Recensione: The Return…
“L’album più malvagio della storia della musica”.
Così nel 1985 i pochi e impauriti recensori che si affacciavano all’alba del Black Metal moderno accolsero questa nera perla di follia scaturita dalle mani di Quorthon. E come non dargliene atto – è il momento di portare alla luce quell’album che ha contribuito a creare la storia del Black Metal propriamente detto: un orrendo e crudele tributo alle forze oscure di Satana, alla tremenda e disarticolata vena di malignità che serpeggia tra i solchi impolverati di questo vinile la cui terribile copertina sarà di ispirazione alle future generazioni del Black scandinavo, fino al grande tributo di Panzerfaust – la stessa luna infatti occhieggia terribile nell’oscurità di una notte solcata da abeti neri come il vuoto infernale e nubi striate di un bianco argenteo e malato. Per quanto romantico e maledetto, in realtà il caso che portò alla scelta della luna fu del tutto arbitrario: al momento della scelta della copertina sui cieli della Svezia si presentò una pioggia di meteoriti che illuminarono il cielo in forma di tenui stelle cadenti. Di fronte a tale spettacolo della natura, il padrone della sala di registrazione uscì per strada con la macchina fotografica allo scopo di immortalare un’immagine adatta, ma alla fine l’unica foto che venne bene fu proprio la foto di quella luna, la quale venne quindi scelta come stendardo per l’eruzione di malignità scatenata in questo secondo full-length. Quorthon era giovane e intelligentemente ribelle, e scrollandosi di dosso tutta la pesante tradizione musicale dei primi anni ’80 che l’avrebbe voluto veder omaggiare ben altri generi musicali, iniziò a tracciare i solchi del vero black metal – non quell’abbozzo creato in Scandinavian Metal Attack sotto lo pseudonimo di Ace, e non quella mistura tremolante di thrash satanico di Bathory. Tutt’altro. “The Return of the Darkness and Evil” segna il vero ritorno dell’Oscurità e del Male come due entità pragmaticamente indissolubili, come un cancro che dilania le carni e lacera la luce, distruggendo il tessuto primordiale della vita stessa. Siamo di fronte al vagito più imperioso del Black moderno, che tenta di liberarsi dagli stereotipi oppressivi dei Venom e raccoglie eredità brutali cruciali come quelle di Sodom, Kreator e perché no, anche Possessed e Destruction.

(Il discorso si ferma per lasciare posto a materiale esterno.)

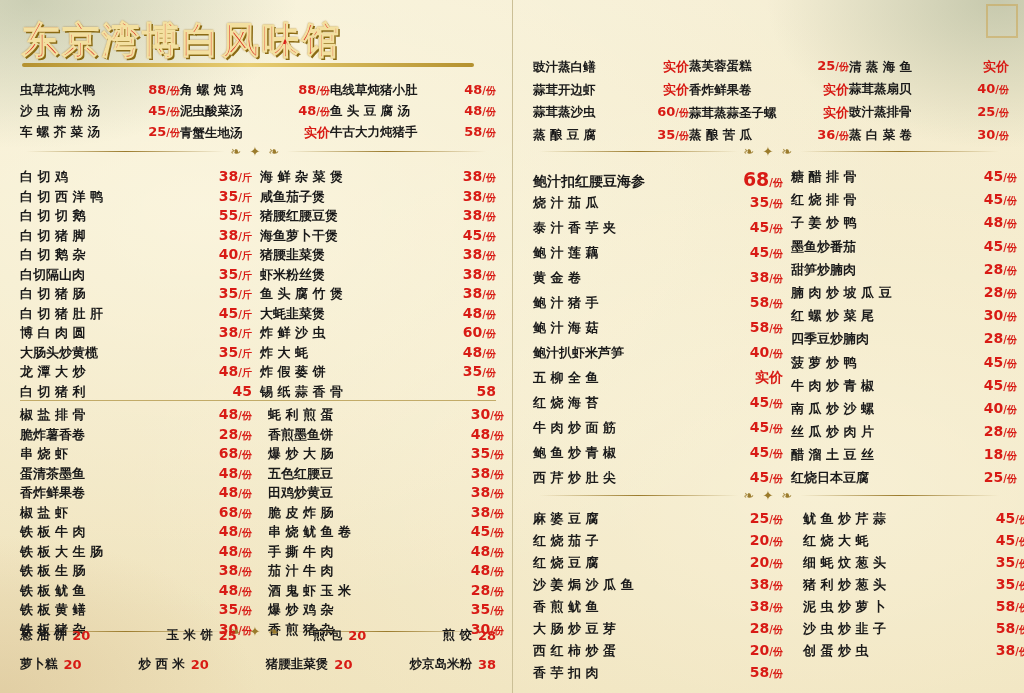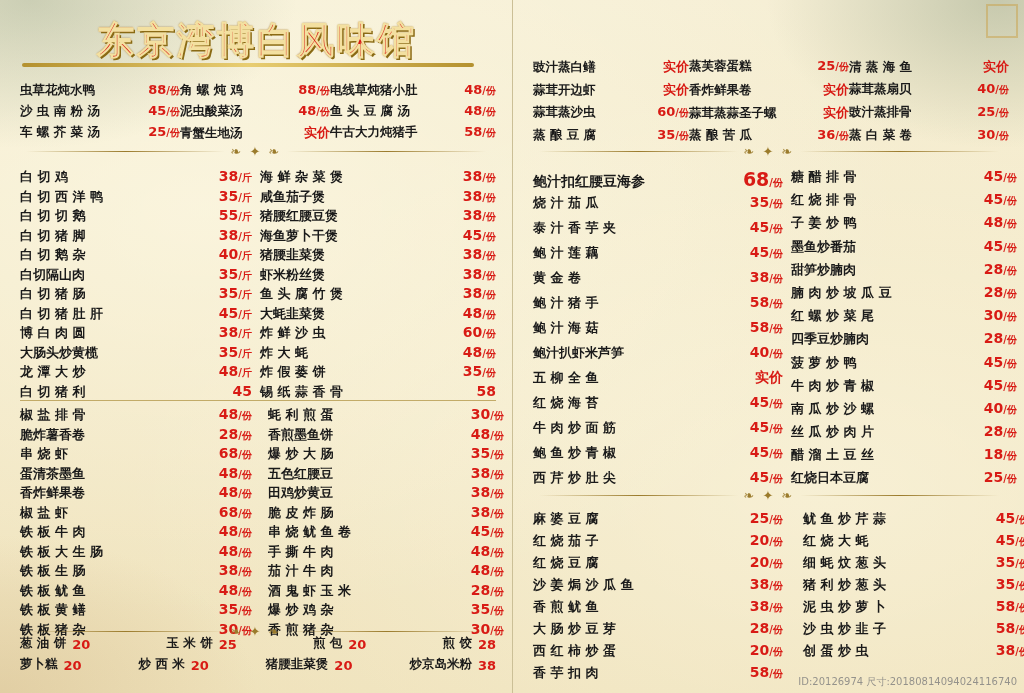"东京湾博白风味馆" .title-wrap { text-align: center -> none }
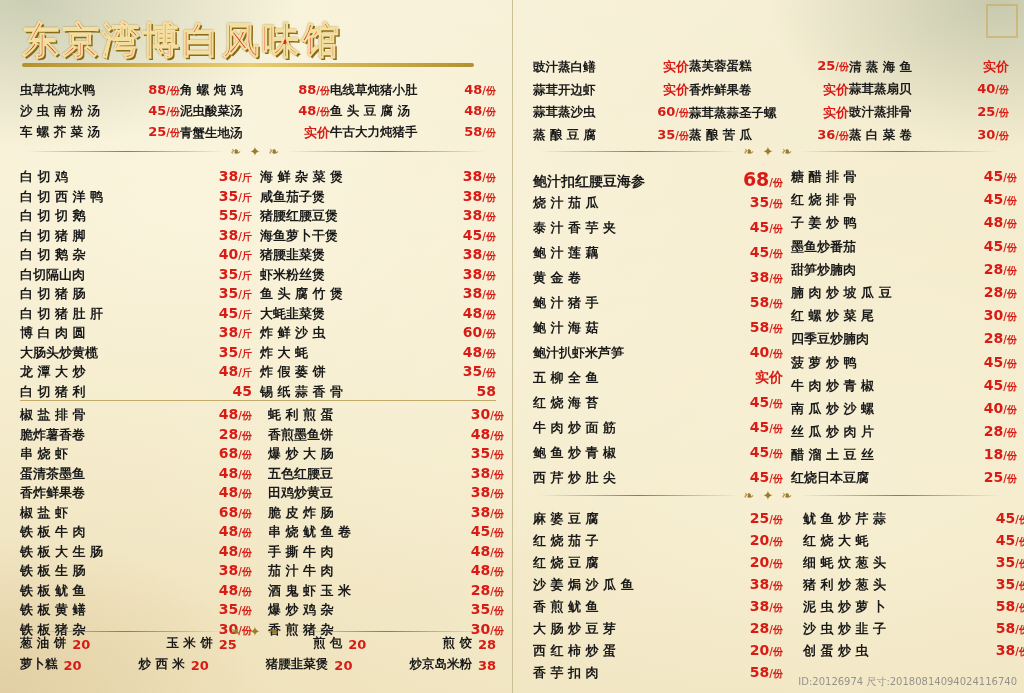"葱 油 饼" .footer .fi { align-items: flex-end -> center; margin-top: none -> 8px }
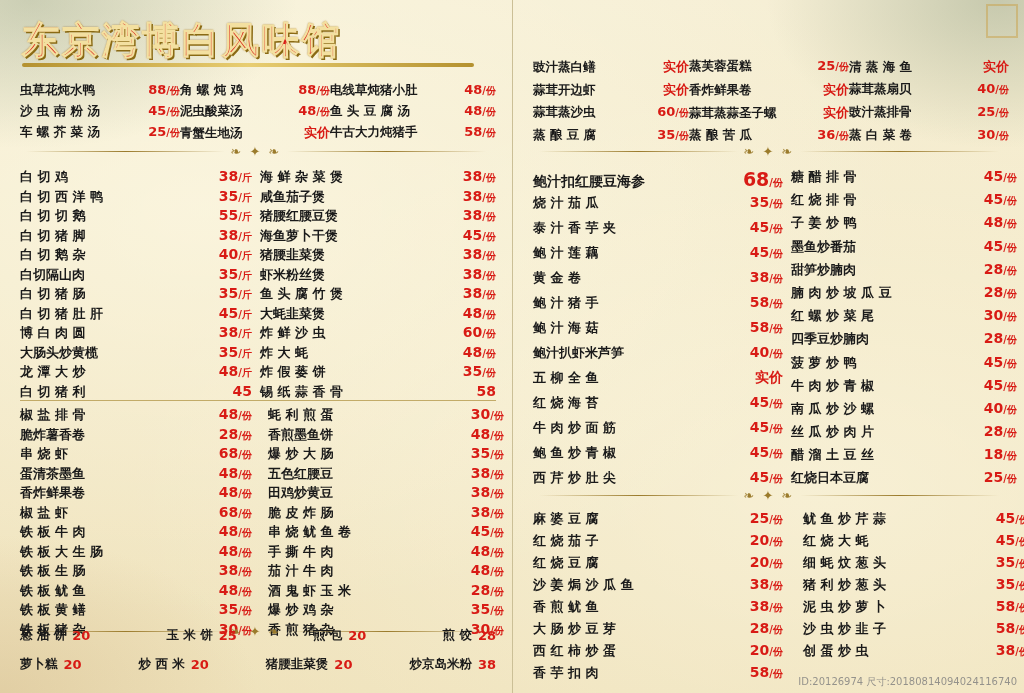"ID:20126974 尺寸:20180814094024116740" div.idcode { html: <div>ID:20126974 尺寸:20180814094024116740</div> -> none }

Raccolte informazioni preziose, al lacerante urlo introduttivo di “Born for Burning” Quorthon inabissa il suo microfono nei vortici tormentati dell’inferno, ricavando la terrificante intro “Revelation of Doom“, un incipit che avrebbe fatto tremare persino Dante nella sua discesa “Divina”. Tutto ciò che dimostra l’orrore della mente umana e di ciò che sa creare viene rigurgitato nell’inanellarsi di una traccia dietro l’altra; e mentre nella sopracitata “Born for Burning” viene denunciato il martirio di una strega nel paese olandese di Schoonhoven nel 1591, in Total Destruction Quorthon affronta il tema maniacale degli orrori della guerra nucleare. Molte leggende ruotano attorno a quest’album. Forse non tutti sanno che in principio The Return… venne pubblicato – chiaramente – solamente in vinile. Quorthon volle che venisse scambiato per il prodotto più oscuro della terra, per cui nemmeno il titolo fu pubblicato nella sua interezza. Qualora un fan si fosse trovato il disco tra le mani, girandolo non avrebbe trovato nemmeno la tracklist, ma una poesia maledetta che avrebbe reso il tutto ancora più misterioso.
Solo recitando…
“When the sacred oath is broken
and the lie is spoken out loud
when the angel is POSSESSED
and the virgin is stolen her pride
When the flame of love and pureness
have turned to BESTIAL LUST
when the walls of gold in heaven
close in and turn to dust
When THE WIND OF MAYHEM whispers
through the vale of tears and death
when the gold river is empty
and the SADIST tear the angels flesh
When the SON OF THE DAMNED strides the earth
and THE RITE OF DARKNESS is done
when the REVELATION OF DOOM comes closer
and the battle just begun
When the beauty is BORN FOR BURNING
and the TOTAL DESTRUCTION draws near
when the disciples under the sign of the black mark gathers
and the REAP OF EVIL is here
Then the clouds of death shall gather
then the night shall always burn
then the ancient prediction comes true
and the bells of fate chaime
THE RETURN…“
…ci si sarebbe accorti di avere tra le mani un infernale tomo religioso, piuttosto che un semplice disco. Ed eppure in questo caso il povero acquirente del 1985 non avrebbe mai saputo il titolo completo dell’album, recepibile solamente come testo all’interno della penultima traccia, “The Return..” appunto. Purtroppo nell’edizione su CD che seguì diversi anni dopo il poema andò perduto, e la penultima traccia apparve con il titolo completo, distruggendo così quell’aura mistica che Quorthon aveva saputo creare con i suoi mezzi. Come suo grande classico, sul vinile non era possibile in alcun modo estrapolare i titoli delle singole canzoni, giacché non solo Quorthon era solito pubblicare le tracklist in ordine alfabetico, ma in questo caso addirittura le pubblicò in maniera del tutto casuale. Le versioni su CD vennero dapprima goffamente realizzate con la tracklist in ordine alfabetico e solo in seguito si passò all’ordine definitivo, per cui solo ultimamente si sa effettivamente a quale titolo corrisponda una determinata canzone, anche se l’outro (altro grande marchio di fabbrica di casa Bathory) rimane ancora al di fuori di ogni catalogazione. Ovviamente in principio la traccia di The Return… doveva contenere tale poema recitato in voce arcana e demoniaca, ma in quanto intro di una canzone tanto in là nell’album sembrò decisamente fuori luogo e non venne più inserito.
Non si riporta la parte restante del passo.